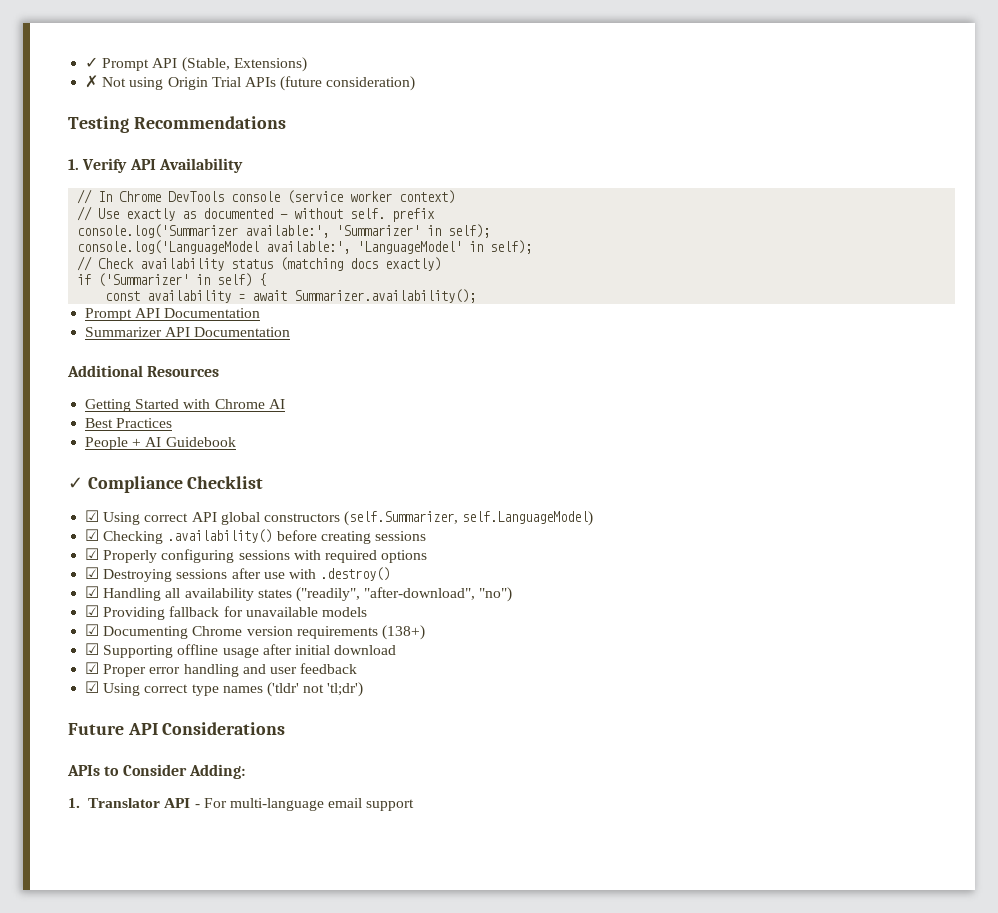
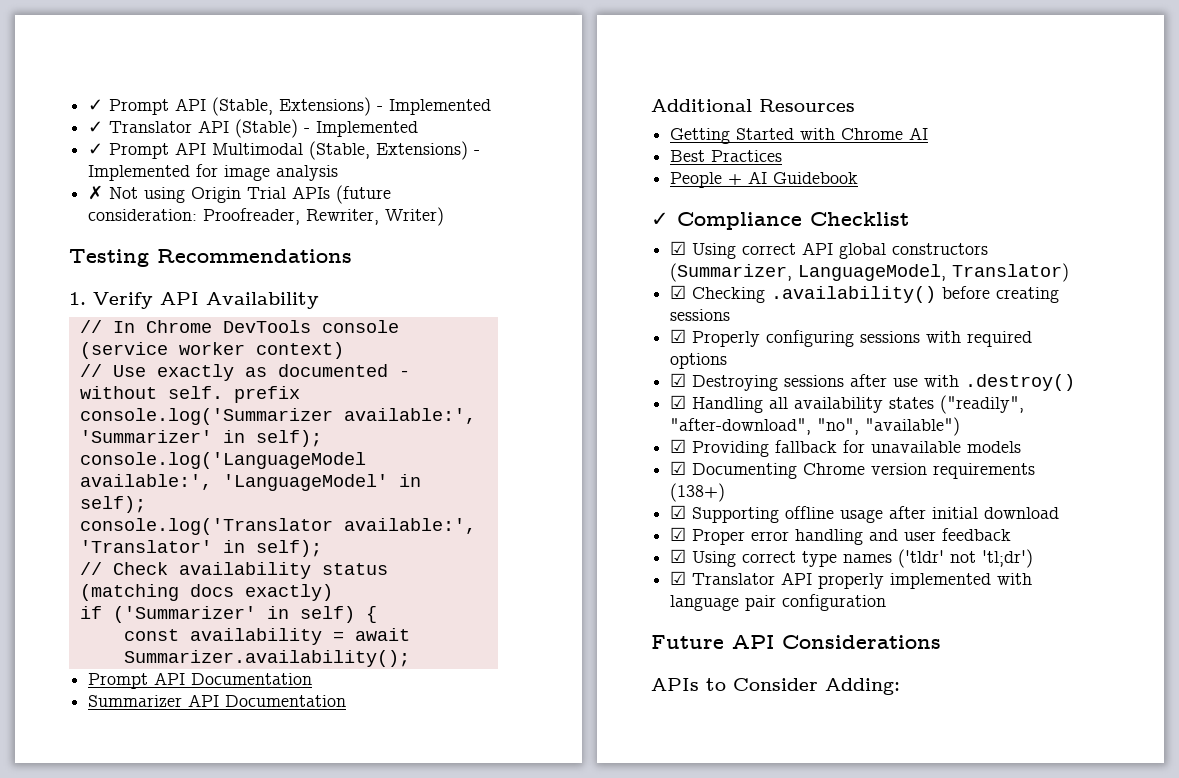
- ✓ Prompt API (Stable, Extensions)
+ ✓ Prompt API (Stable, Extensions) - Implemented
+ ✓ Translator API (Stable) - Implemented
+ ✓ Prompt API Multimodal (Stable, Extensions) - Implemented for image analysis
- ✗ Not using Origin Trial APIs (future consideration)
+ ✗ Not using Origin Trial APIs (future consideration: Proofreader, Rewriter, Writer)
+ console.log('Translator available:', 'Translator' in self);
- ☑ Using correct API global constructors (self.Summarizer, self.LanguageModel)
+ ☑ Using correct API global constructors (Summarizer, LanguageModel, Translator)
- ☑ Handling all availability states ("readily", "after-download", "no")
+ ☑ Handling all availability states ("readily", "after-download", "no", "available")
+ ☑ Translator API properly implemented with language pair configuration
- 1. Translator API - For multi-language email support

- _What you will do_
Would you please filter the lines above and copy every one that includes "after"?

- _The completed task_
- ☑ Handling all availability states ("readily", "after-download", "no")
+ ☑ Handling all availability states ("readily", "after-download", "no", "available")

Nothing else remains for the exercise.